Also see a Magnum Photos gallery of bus drivers.
There are more minor hassles. People edge past the yellow line before the bus has stopped, blocking Leber's view of the mirrors. Or take collecting fares. "I'll admit to being frustrated," he says, "when I show up to a stop with a large number of passengers only to have the first person in line pull out their wallet and start fishing around for cash or worse, change." Reminding people that having fares ready keeps the bus on time "can be tricky," he says, "a source for less-than-positive customer interaction." (A new "ORCA" card—not to be confused with London's "Oyster"—is helping matters.) Then there's the passengers who view him as an omniscient guide to the entire bus system, and query him about the finer points of distant routes or the arrival time for another bus. "Most of us try to be helpful when we can, but we are not customer service with a map and schedules for the entire system," he says. "In short, we have no information about other buses available to us—other than what passengers do. In fact, if they have a cell phone, they have more information than us." These queries take on a new weight when the bus is in motion. Passengers may think drivers are somehow equipped to multitask, perhaps through experience. But research suggests the opposite: Bus driving is a "high workload" activity, even more so than conventional driving, and when combined with secondary duties, bus drivers may be subject to even greater distraction risk. Or, as Leber says, 'I've had people thrust a transfer into my face, while I'm driving, and ask, 'Is this still valid?' "

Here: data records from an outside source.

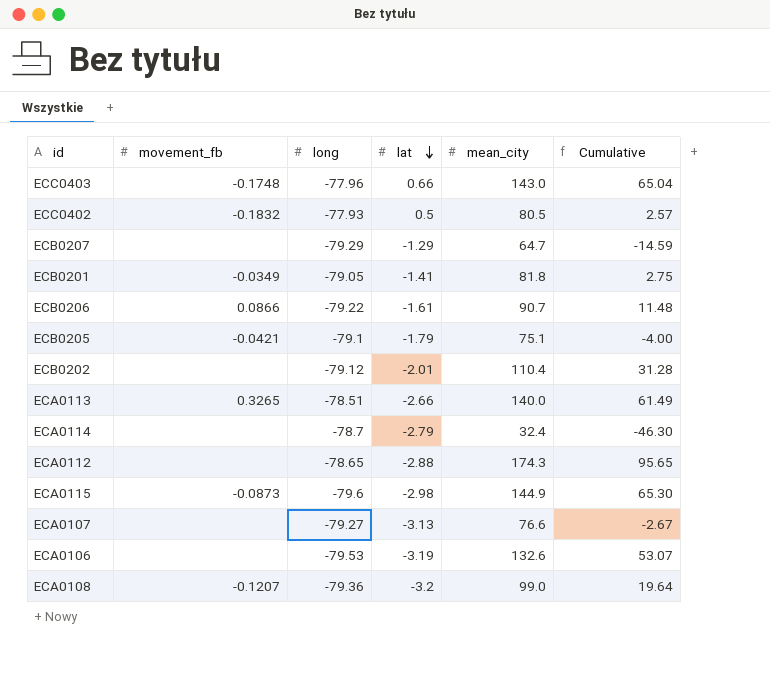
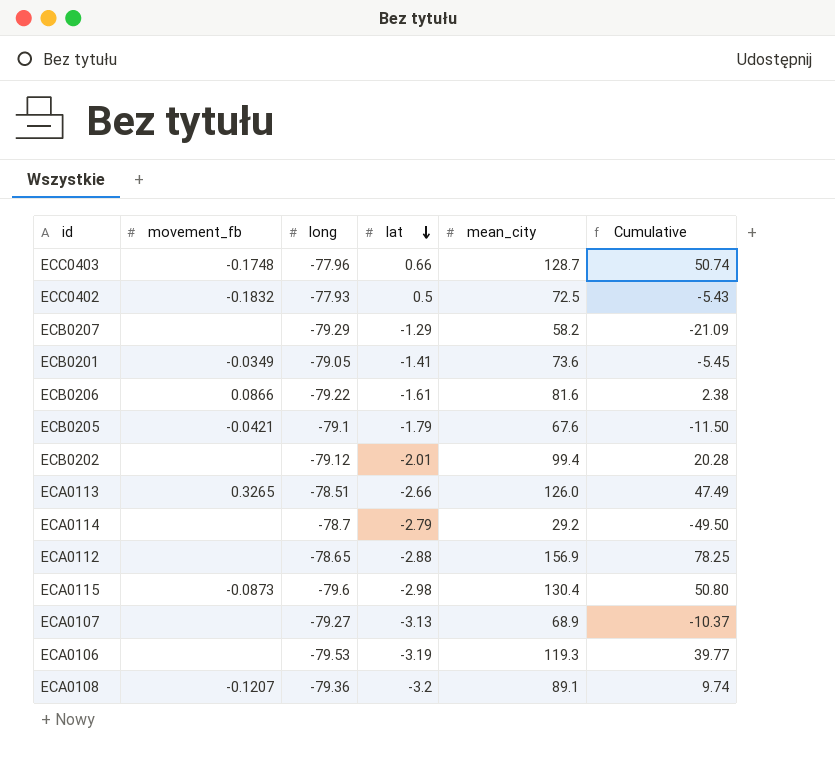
ECC0403 | mean_city: 143.0 -> 128.7
ECC0403 | Cumulative: 65.04 -> 50.74
ECC0402 | mean_city: 80.5 -> 72.5
ECC0402 | Cumulative: 2.57 -> -5.43
ECB0207 | mean_city: 64.7 -> 58.2
ECB0207 | Cumulative: -14.59 -> -21.09
ECB0201 | mean_city: 81.8 -> 73.6
ECB0201 | Cumulative: 2.75 -> -5.45
ECB0206 | mean_city: 90.7 -> 81.6
ECB0206 | Cumulative: 11.48 -> 2.38
ECB0205 | mean_city: 75.1 -> 67.6
ECB0205 | Cumulative: -4.00 -> -11.50
ECB0202 | mean_city: 110.4 -> 99.4
ECB0202 | Cumulative: 31.28 -> 20.28
ECA0113 | mean_city: 140.0 -> 126.0
ECA0113 | Cumulative: 61.49 -> 47.49
ECA0114 | mean_city: 32.4 -> 29.2
ECA0114 | Cumulative: -46.30 -> -49.50
ECA0112 | mean_city: 174.3 -> 156.9
ECA0112 | Cumulative: 95.65 -> 78.25
ECA0115 | mean_city: 144.9 -> 130.4
ECA0115 | Cumulative: 65.30 -> 50.80
ECA0107 | mean_city: 76.6 -> 68.9
ECA0107 | Cumulative: -2.67 -> -10.37
ECA0106 | mean_city: 132.6 -> 119.3
ECA0106 | Cumulative: 53.07 -> 39.77
ECA0108 | mean_city: 99.0 -> 89.1
ECA0108 | Cumulative: 19.64 -> 9.74

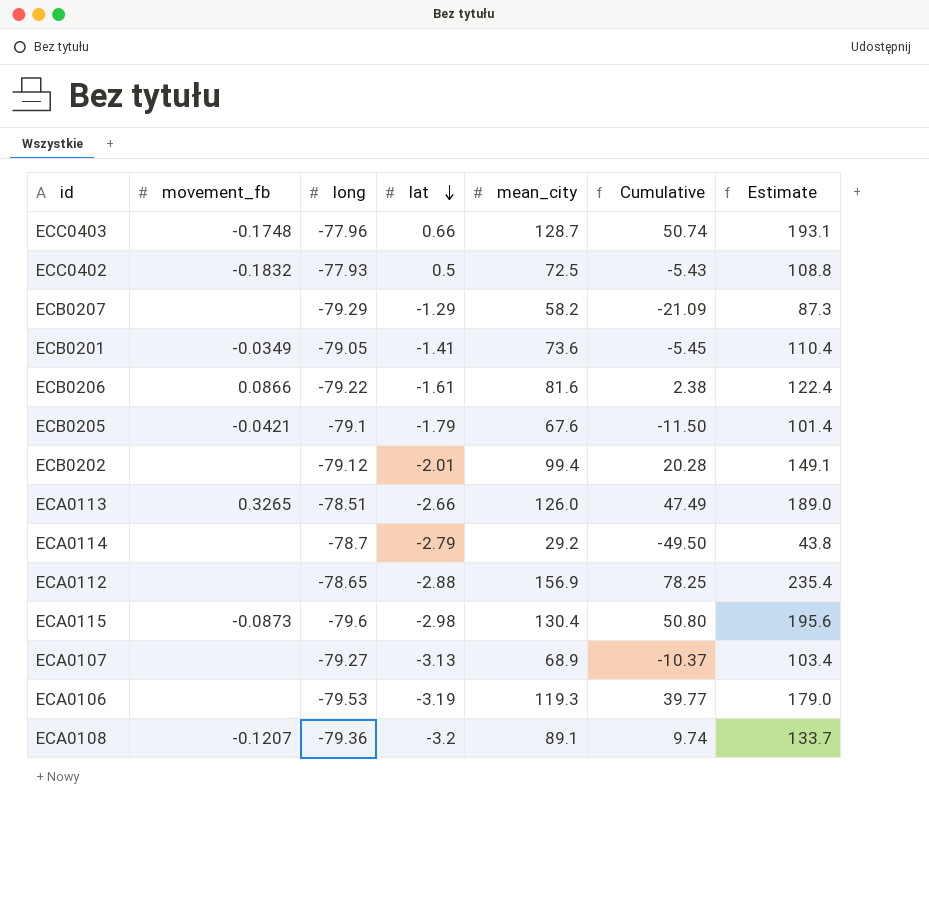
column Estimate | formula: none -> [mean_city] * 1.5

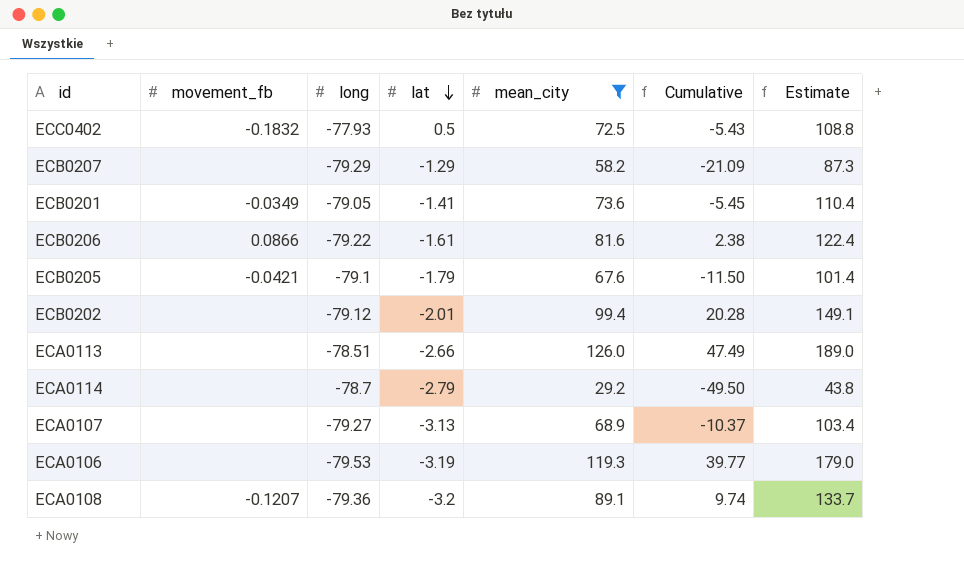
filter: none -> mean_city <= 126.0
ECA0113 | movement_fb: 0.3265 -> none

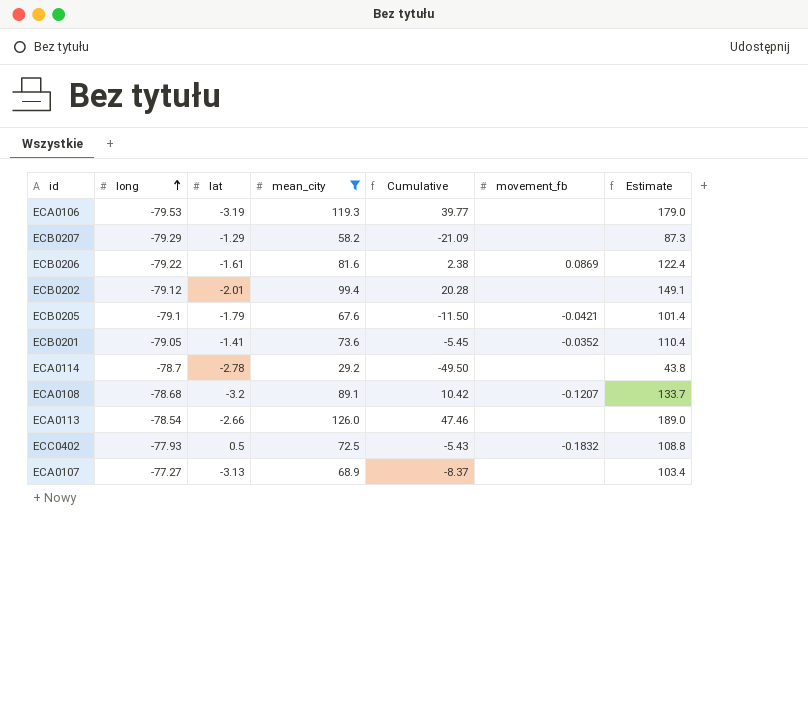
row order: lat descending -> long ascending
column movement_fb | position: 2 -> 6
ECB0206 | movement_fb: 0.0866 -> 0.0869
ECB0201 | movement_fb: -0.0349 -> -0.0352
ECA0114 | lat: -2.79 -> -2.78
ECA0108 | long: -79.36 -> -78.68
ECA0108 | Cumulative: 9.74 -> 10.42
ECA0113 | long: -78.51 -> -78.54
ECA0113 | Cumulative: 47.49 -> 47.46
ECA0107 | long: -79.27 -> -77.27
ECA0107 | Cumulative: -10.37 -> -8.37

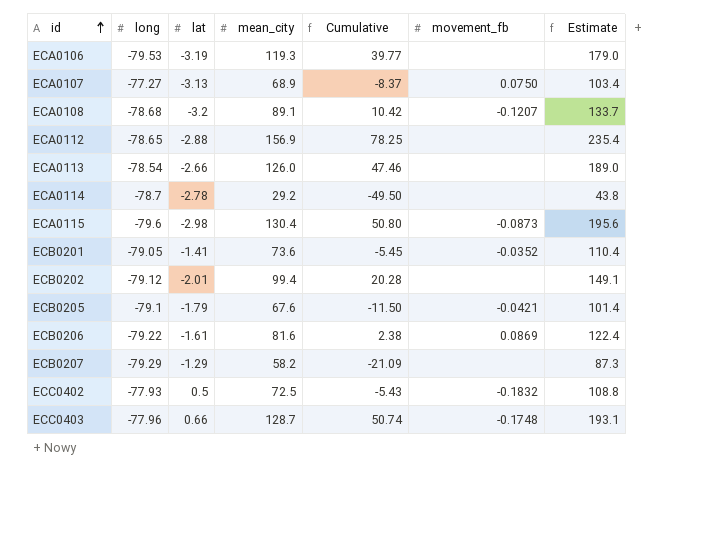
filter: mean_city <= 126.0 -> none
row order: long ascending -> id ascending
ECA0107 | movement_fb: none -> 0.0750

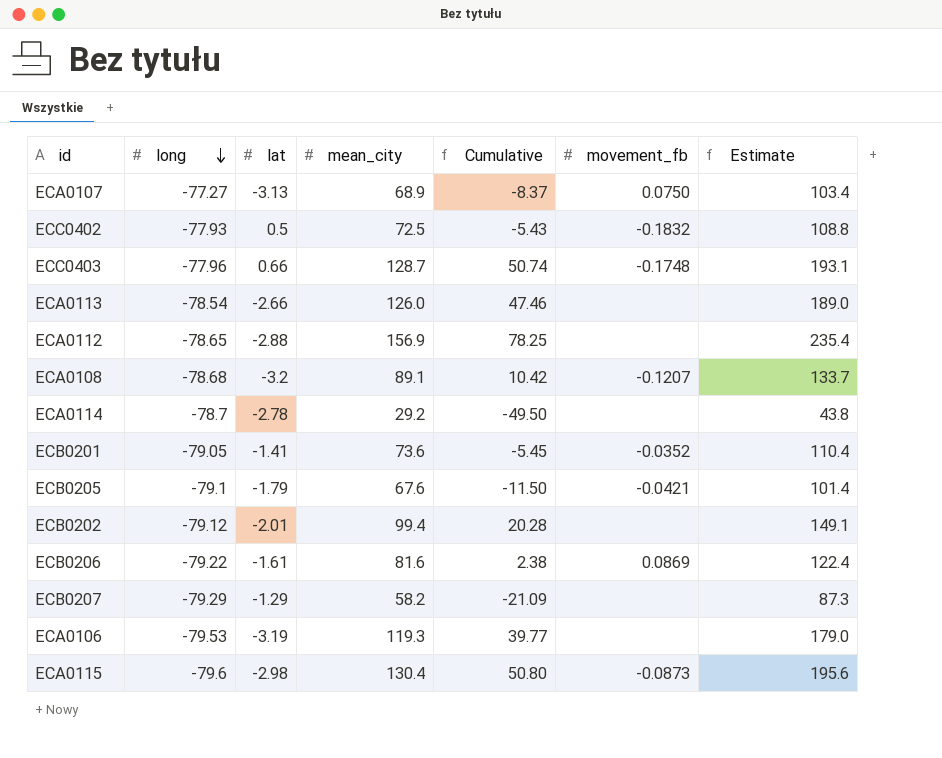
row order: id ascending -> long descending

As for the actual driving, Leber says he prefers driving the bus to his Prius. "The visibility down the sides of the bus are far better." But buses have quirks. Greater mass plus the slight delay of air brakes means, he says, means bus drivers have to keep four to six seconds following distance—which drivers of cars routinely eat up, often with negative consequences. Add to that the greater turning radii, and special challenges like the overhead wires found on "trolley buses." (On those, failure to activate signals while going through "special work," or places where wires cross, can tear down the structure.)
Then there are the hazards of traffic. Leber compares his driving style to the moment in the film Clear and Present Danger when Jack Ryan has exited the plane in Colombia. As he describes, "his security detail exit in front of him with their eyes moving in all directions, looking for danger." When approaching intersections with a car stopped on a side street, he says, even though the bus may have the right of way, "we typically pull our foot off the gas and 'hover' in case the car suddenly pulls out in front—it happens more often than you'd think." Leber measures the severity of sudden stops or other tense situations by passengers' reaching for hand-holds. "You can hear rings hitting the poles." Buses are also loaded with blind spots, and he says drivers "rock 'n' roll" to see past mirrors, the fare box, and window posts. Pedestrians are particularly hard to see, especially when coming from unexpected places. His advice is simple: "It basically all boils down to only approaching the bus from the curb. Don't run next to the bus, and don't reach out to touch the bus to get the driver's attention."
While driving a bus has provided a unique window onto the landscape of traffic, Leber says it's changed his behavior in other modes. He says he drives the speed limit, or just below it, which he says "dramatically reduces stress" (though, he suggests, it may raise that of his wife). On foot, he no longer runs for buses. And as a cyclist with more with 30 years of experience, he says bus driving awakened him to "just how invisible we cyclists are on the road." (He's since shifted to wearing lights during the day, in addition to night.) He sees parallels in the way "a minority of rushed drivers" act around buses and cyclists. "They will make risky passes around corners, against oncoming traffic, or through crosswalks and crowded pedestrian areas, simply because they don't want to be stuck behind a bus," he says, while some drivers "kind of freak out" when they see a cyclist, passing too closely or honking even when there's plenty of room.
One Seattlite—I'm not sure whether he's been on Leber's bus—has praised that city's drivers for being "not only skilled, but generally friendly and thoughtful" and has recommended that March 18, the anniversary of the date Pascal founded the world's first urban bus service, the Carosses à Cinq Sous, be declared that city's official "Bus Driver Appreciation Day." I think it's a fine idea. Indeed let's make it a national affair. I only ask that you express your appreciation when the bus isn't in motion.